Entries supplied:
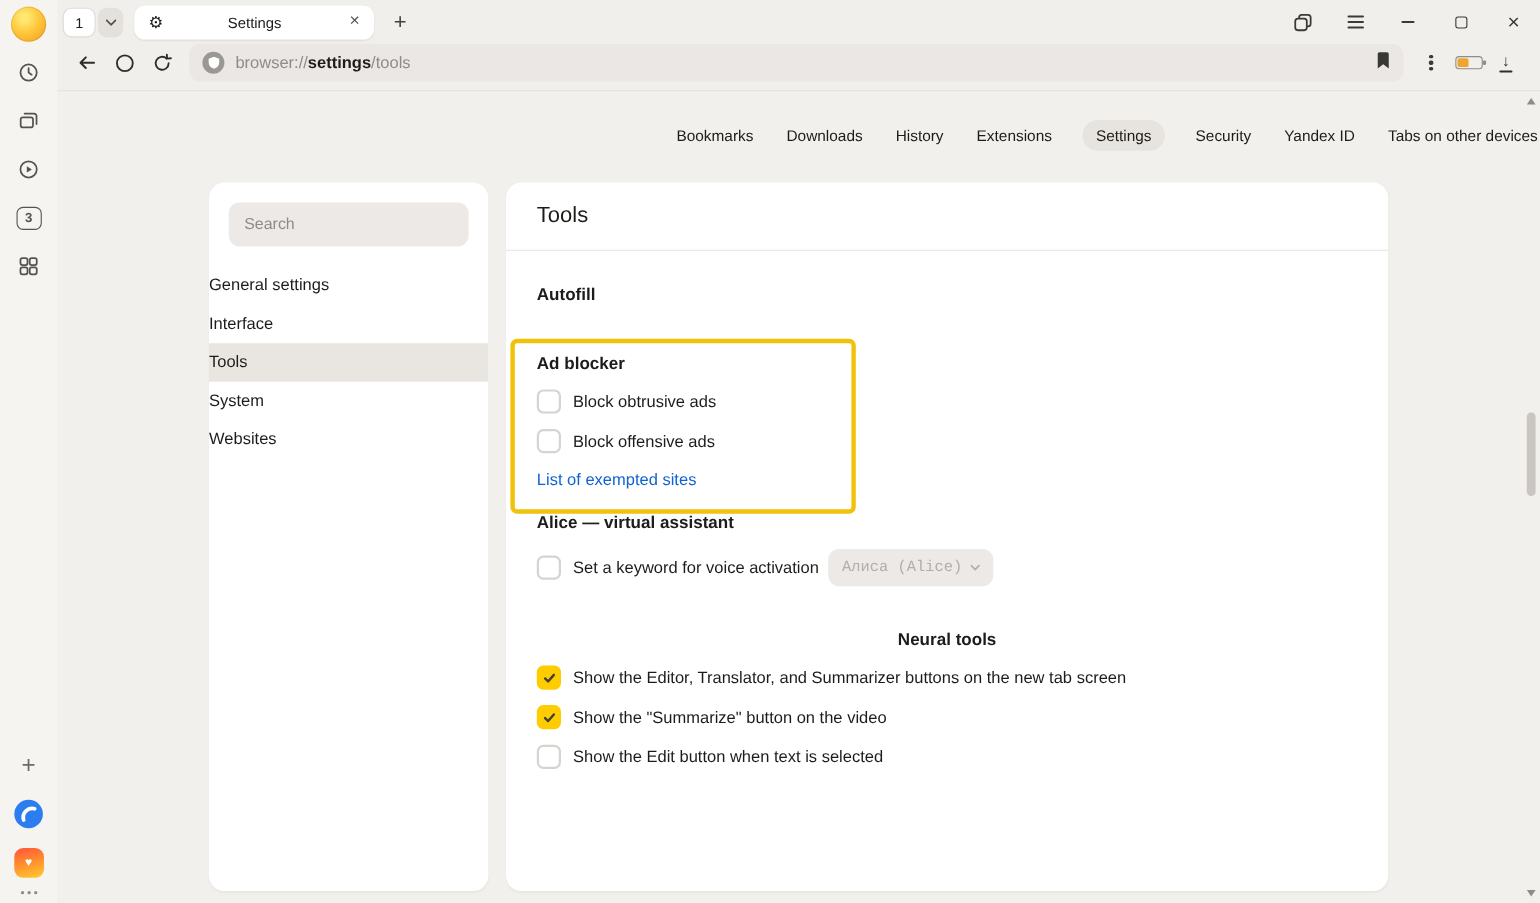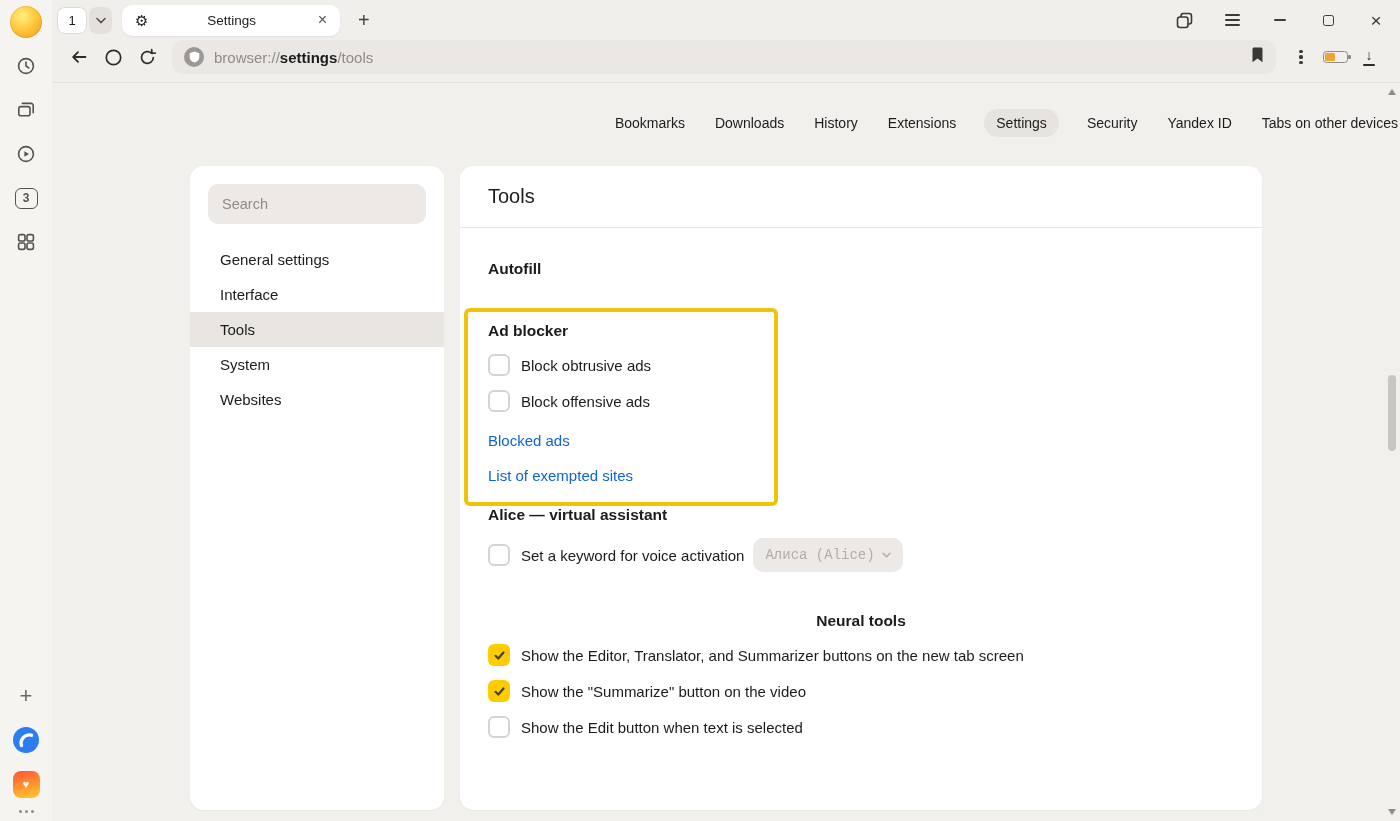"General settings" .nav-item { padding-left: 30px -> none }
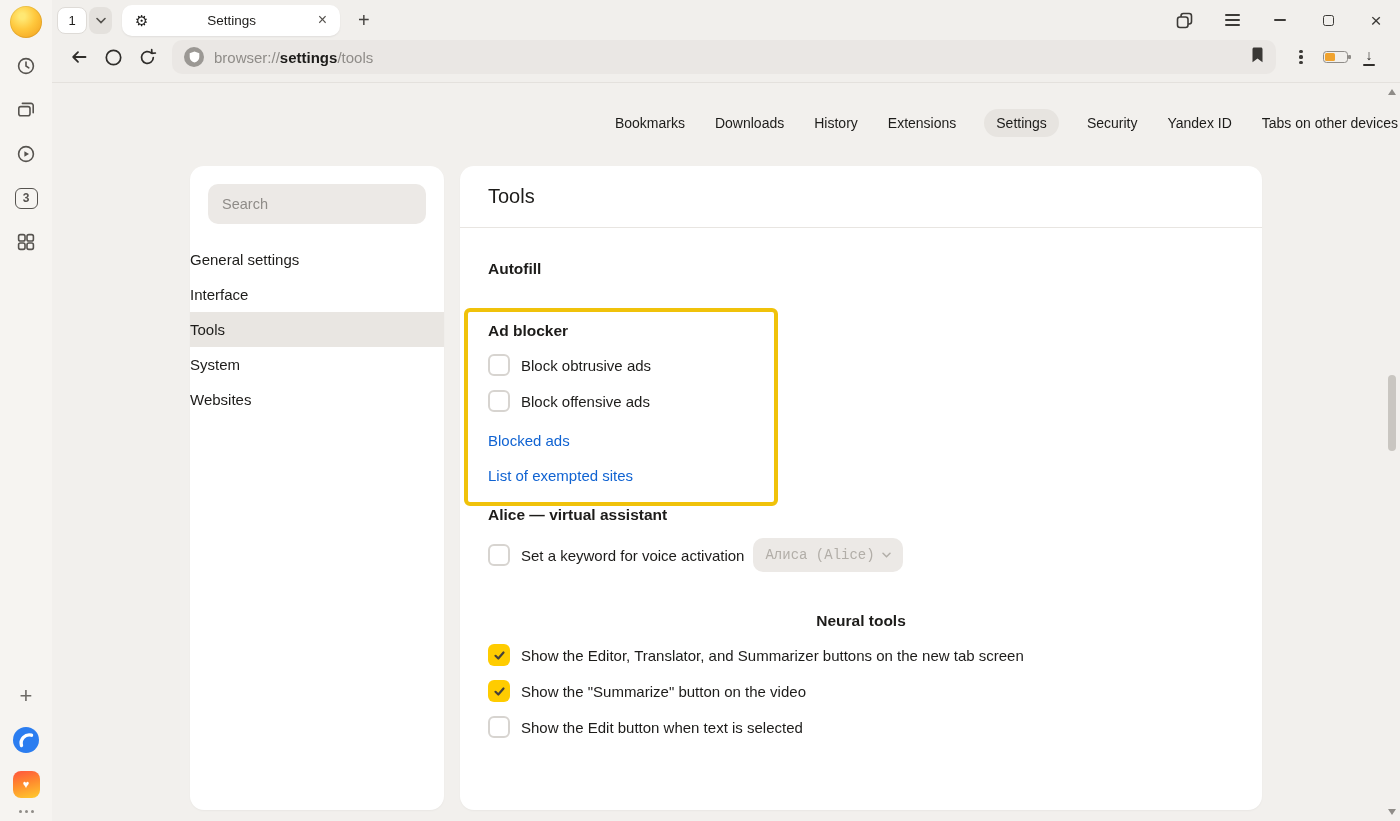"Blocked ads" a.link { html: <a>Blocked ads</a> -> none }
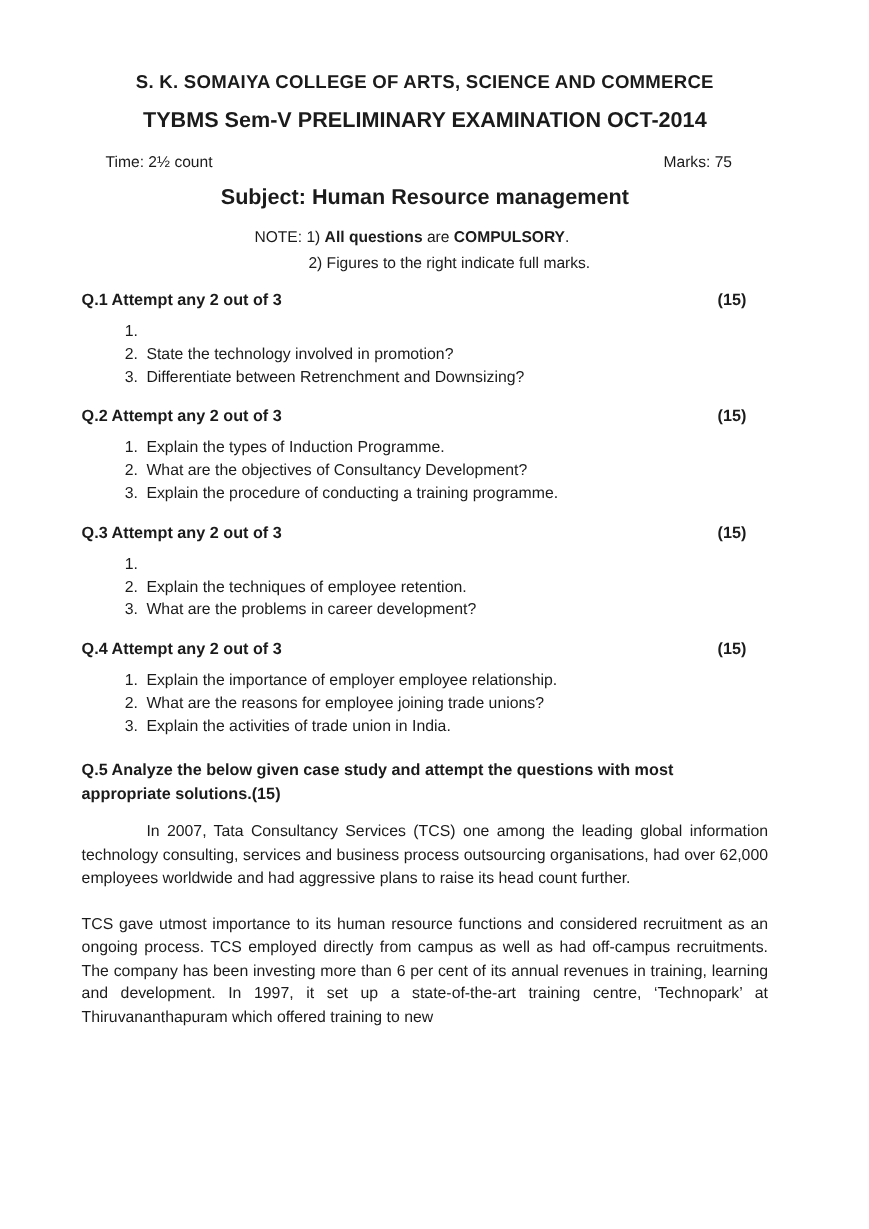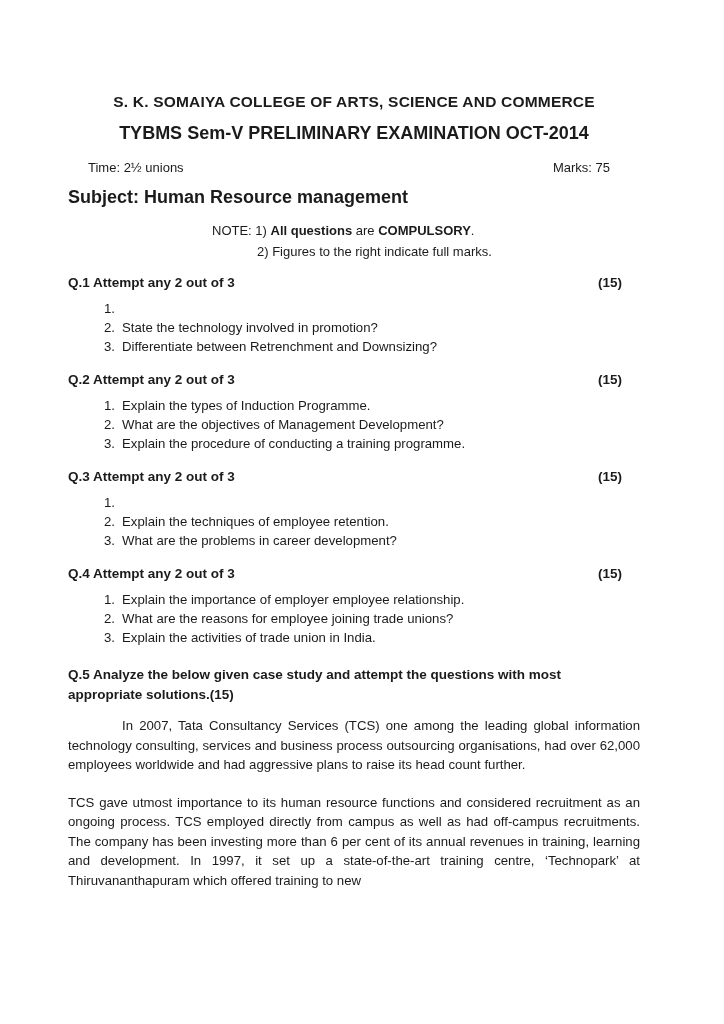"S. K. SOMAIYA COLLEGE OF" .college { margin-top: 93px -> 60px }
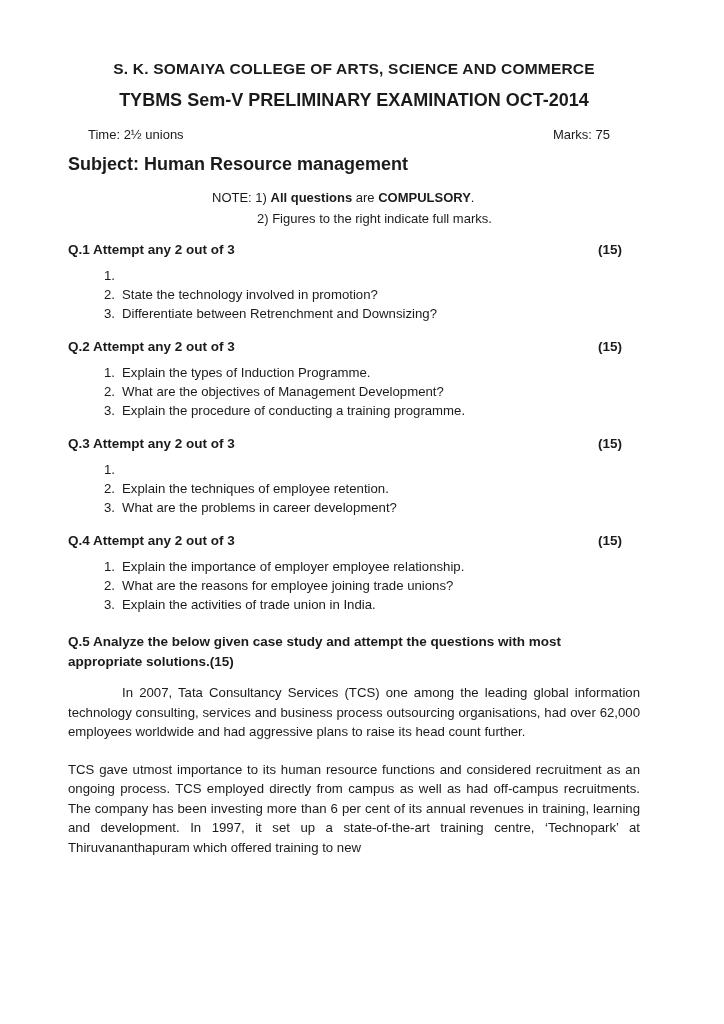"Time: 2½ unions" span { text: unions -> count }
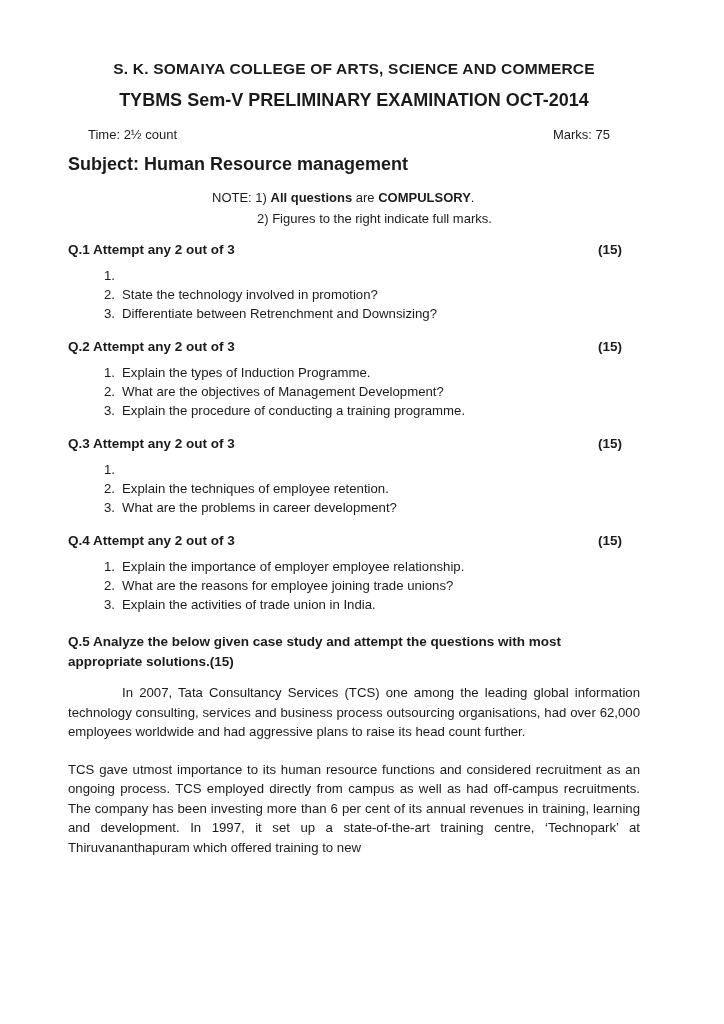"Subject: Human Resource management" .subject { text-align: none -> center }
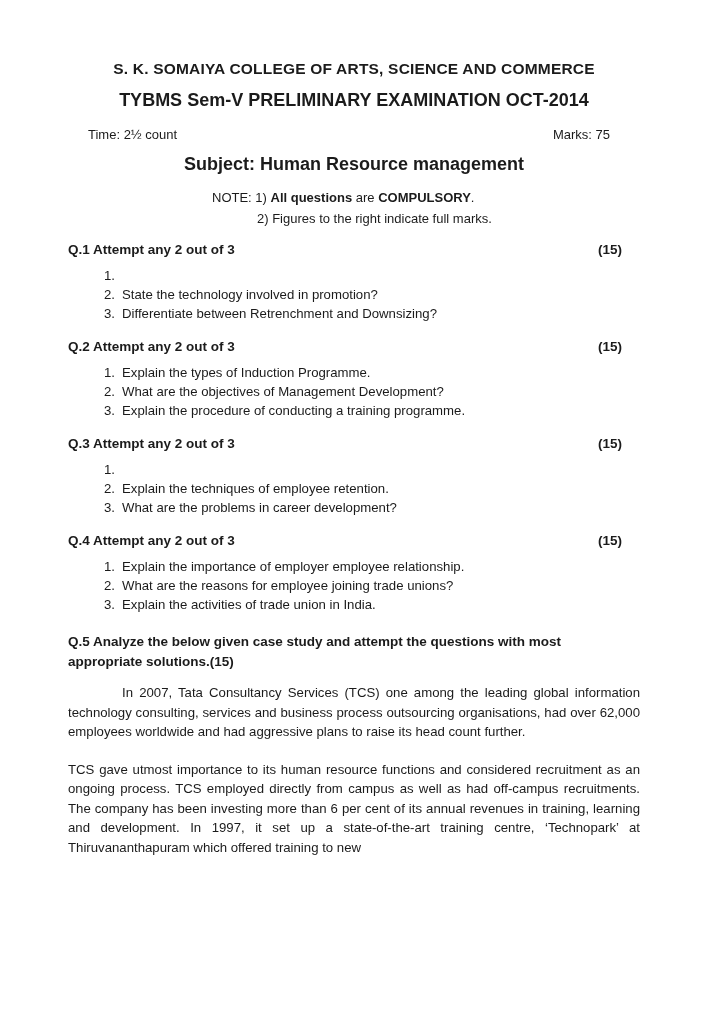"What are the objectives of" span { text: Management -> Consultancy }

What you should do: Only the lines from the start of the records above through the line containing "text: unions ->" should be returned, exactly and with both ends, please; the pictures stay out.

Finished task:
"General settings" .nav-item { padding-left: 30px -> none }
"Blocked ads" a.link { html: <a>Blocked ads</a> -> none }
"S. K. SOMAIYA COLLEGE OF" .college { margin-top: 93px -> 60px }
"Time: 2½ unions" span { text: unions -> count }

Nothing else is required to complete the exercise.